International University of the Health Sciences
- Established: 1998
- Dean: Andrew Merry
- Location: Basseterre, Saint Kitts and Nevis 17°18′09″N 62°43′04″W﻿ / ﻿17.302606°N 62.717692°W
- Website: www.iuhs.edu

= International University of the Health Sciences =

International University of the Health Sciences (IUHS) is a private medical school located in Basseterre, Saint Kitts and Nevis. It opened in 1998 with headquarters in Winnipeg, Manitoba, Canada and campus in Basseterre. The school is accredited by the government of St. Kitts & Nevis, listed in the World Health Organization (WHO) World Directory of Medical Schools, and it has been assigned the FAIMER School ID of F0001171.

==Programs==
Programs are open to both Kittian/Nevisian and foreign students. Both Bachelor of Medicine, Bachelor of Surgery (MBBS) and MDDoctor of Medicine degrees are available. The school has a very high graduation rate and students often complete the program.

===Premedical program===
For students who have not obtained the prerequisite undergraduate degree for entrance into the medical school, IUHS offers an MBBS track which provides students with 90 credit hours of basic premedical curriculum.

===Medical program===
The school curriculum is based upon the US model, requiring four years of study including both a medical science program followed by clinical practicum. Completion results in a Doctor of Medicine degree.

==Accreditation==
The International University of the Health Sciences was chartered and licensed in Saint Kitts and Nevis and approved by the country's accreditation process.
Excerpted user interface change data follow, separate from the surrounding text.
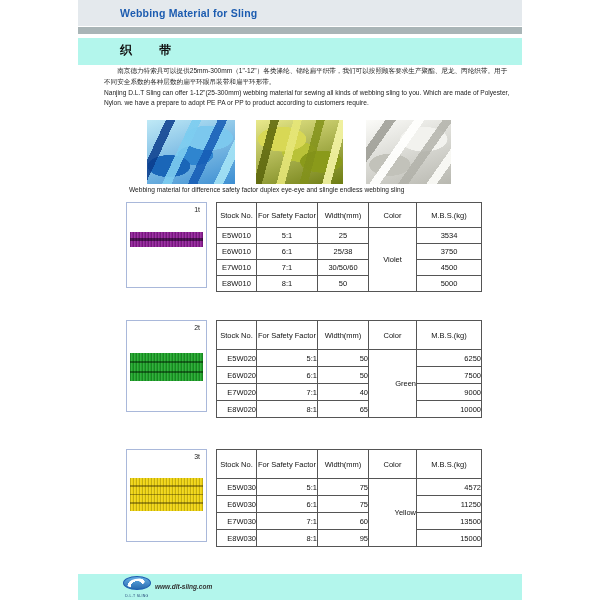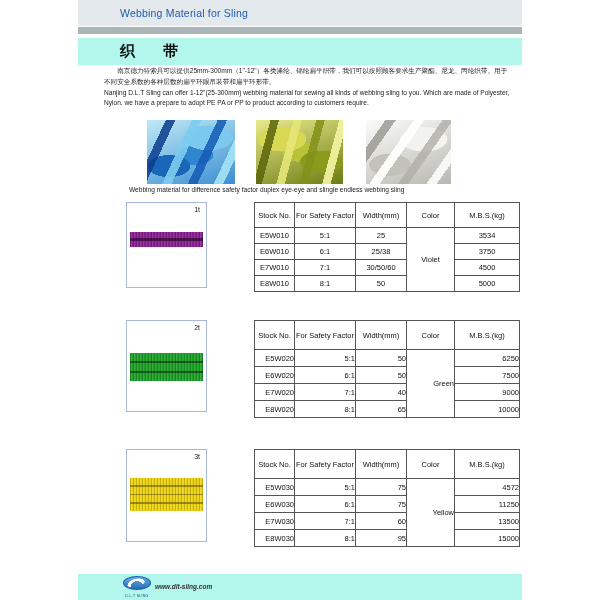--- a/index.html
+++ b/index.html
@@ -8,7 +8,7 @@
 
   
   .header-band{position:absolute;left:78px;top:0;width:444px;height:26px;background:#e4e9ed;}
-  .header-title{position:absolute;left:42px;top:7px;font-size:10.5px;font-weight:normal;color:#1c5cb0;letter-spacing:.2px;}
+  .header-title{position:absolute;left:42px;top:7px;font-size:10.5px;font-weight:bold;color:#1c5cb0;letter-spacing:.2px;}
   .rule{position:absolute;left:78px;top:27px;width:444px;height:7px;background:#a9b5b7;}
   .title-band{position:absolute;left:78px;top:38px;width:444px;height:27px;background:#b3f6ec;}
   .cn-title{position:absolute;left:42px;top:4px;font-size:15px;font-weight:bold;color:#111;letter-spacing:12px;}

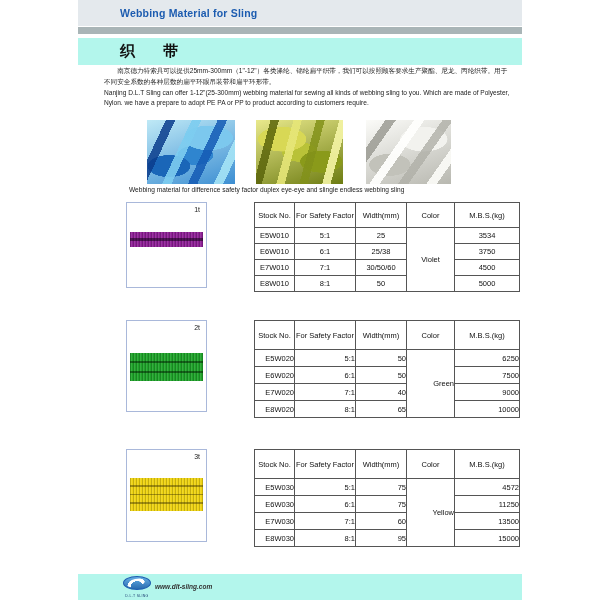--- a/index.html
+++ b/index.html
@@ -11,7 +11,7 @@
   .header-title{position:absolute;left:42px;top:7px;font-size:10.5px;font-weight:bold;color:#1c5cb0;letter-spacing:.2px;}
   .rule{position:absolute;left:78px;top:27px;width:444px;height:7px;background:#a9b5b7;}
   .title-band{position:absolute;left:78px;top:38px;width:444px;height:27px;background:#b3f6ec;}
-  .cn-title{position:absolute;left:42px;top:4px;font-size:15px;font-weight:bold;color:#111;letter-spacing:12px;}
+  .cn-title{position:absolute;left:42px;top:4px;font-size:12px;font-weight:bold;color:#111;letter-spacing:12px;}
 
   
   .cn-para{position:absolute;left:104px;top:66px;width:406px;margin:0;font-size:6.6px;line-height:10.5px;color:#222;text-indent:2em;}

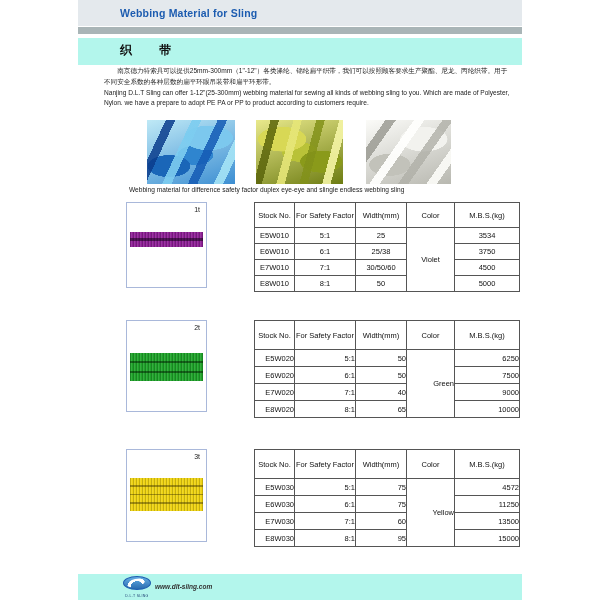--- a/index.html
+++ b/index.html
@@ -54,7 +54,7 @@
       repeating-linear-gradient(90deg,rgba(0,0,0,.18) 0 1px,rgba(255,255,255,.10) 1px 2px,transparent 2px 3px);}
 
   
-  .spec-table{position:absolute;left:216px;width:265px;border-collapse:collapse;table-layout:fixed;font-size:7.5px;color:#111;margin-left:38px;}
+  .spec-table{position:absolute;left:216px;width:265px;border-collapse:collapse;table-layout:fixed;font-size:7.5px;color:#111;}
   .spec-table th,.spec-table td{border:1px solid #555;text-align:center;vertical-align:middle;padding:0;font-weight:normal;}
   .spec-table th{height:24px;}
   .spec-table td{height:15px;}

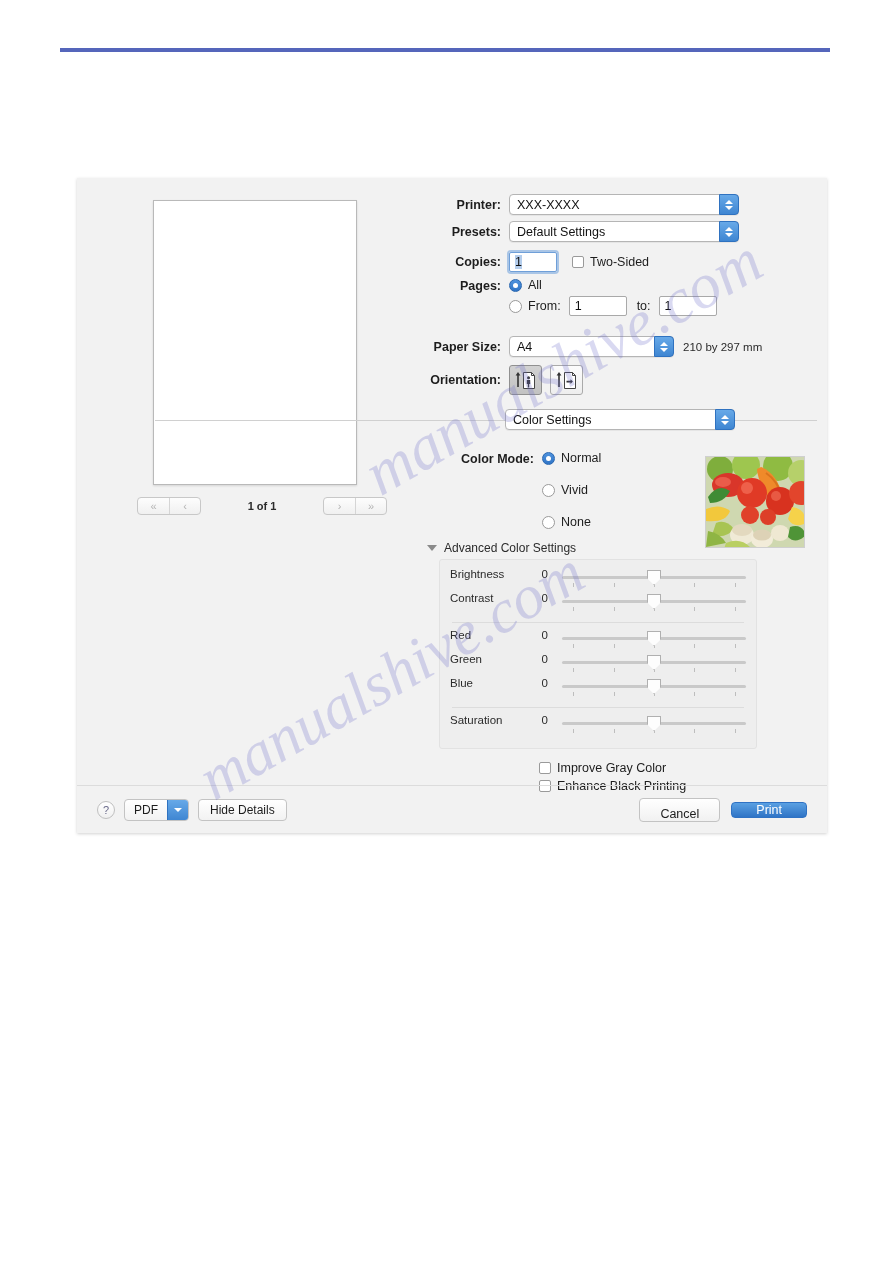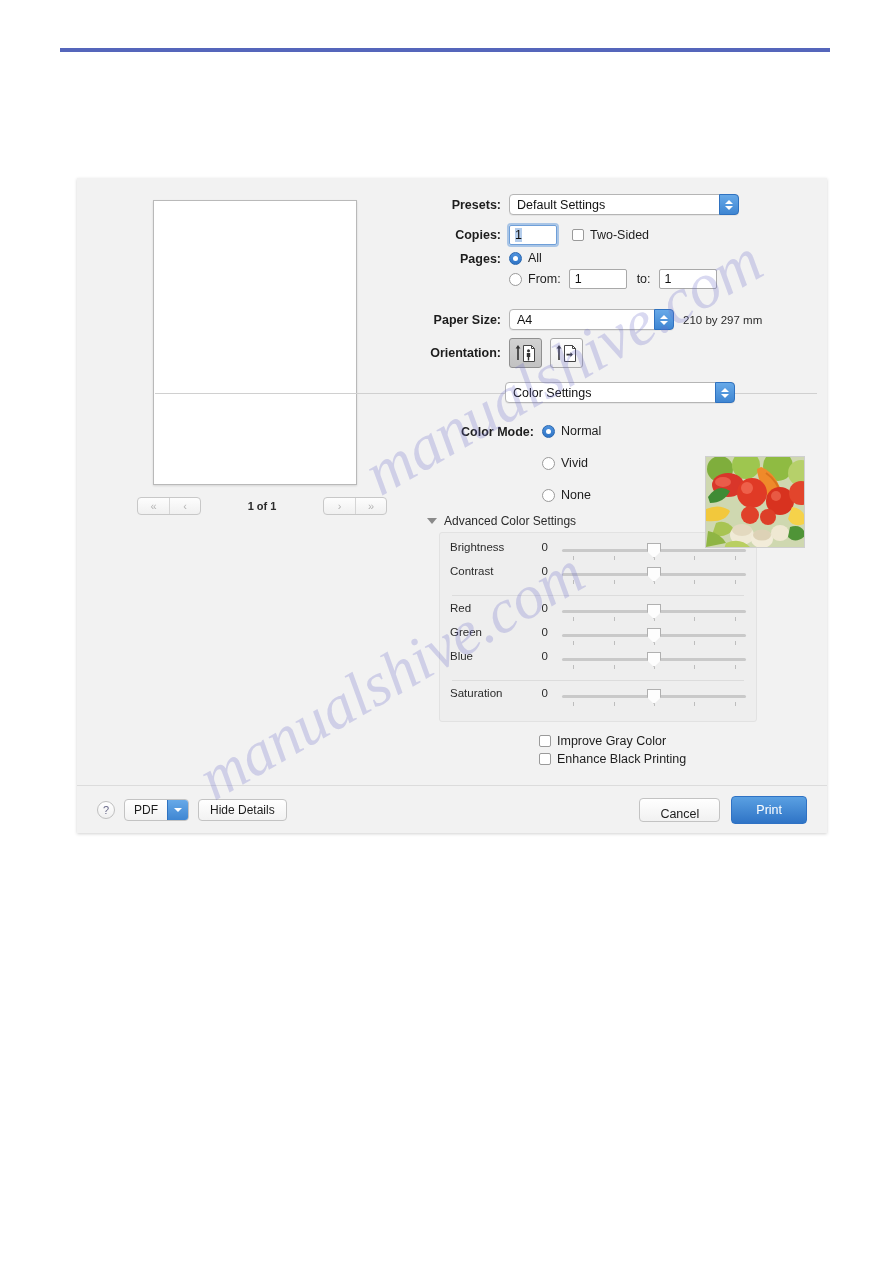--- a/index.html
+++ b/index.html
@@ -254,6 +254,16 @@
 
   <div class="settings">
 
+    <div class="row">
+      <div class="lbl">Printer:</div>
+      <div class="popup" style="width:230px;">
+        <span>XXX-XXXX</span>
+        <span class="stepper">
+          <span class="chev chev-up"></span>
+            <span class="chev chev-dn"></span>
+        </span>
+      </div>
+    </div>
 
     <div class="row">
       <div class="lbl">Presets:</div>

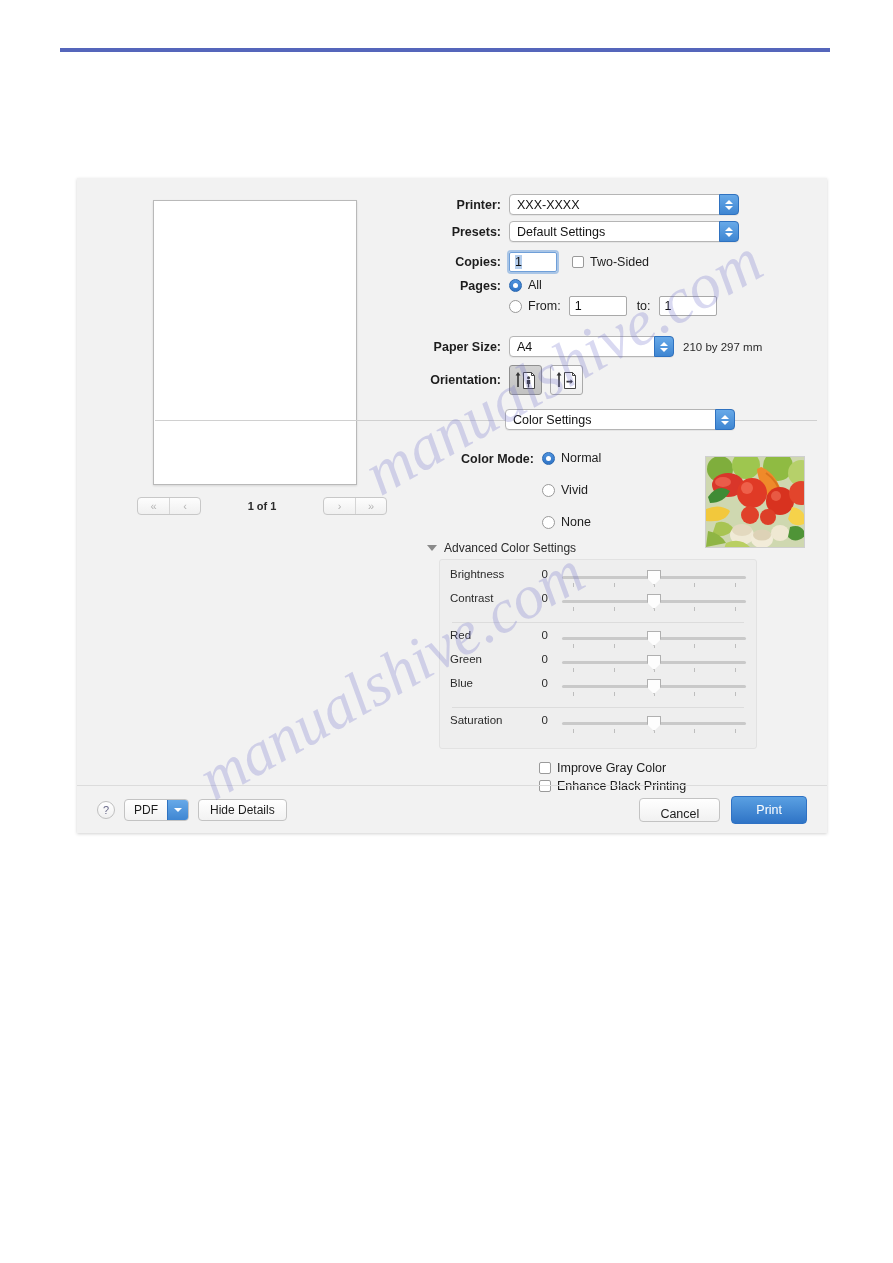--- a/index.html
+++ b/index.html
@@ -222,7 +222,7 @@
     display:flex;align-items:flex-end; font-size:12.5px; color:#1d1d1d;
   }
   .btn-print {
-    height:28px; padding:0 24px;
+    height:16px; padding:0 24px;
     border:1px solid #2f72c4; border-radius:4px;
     background:linear-gradient(#5aa0e2,#2f74c6);
     display:flex;align-items:center; font-size:12.5px; color:#ffffff;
It is listed in the FAIMER International Medical Education Directory (IMED) effective in 1998. Students graduating from IUHS are authorized to take part in the United States Medical Licensing Examination three-part examinations. Those who pass the examinations are eligible according to the Educational Commission for Foreign Medical Graduates to register for and participate in the National Resident Matching Program (NRMP).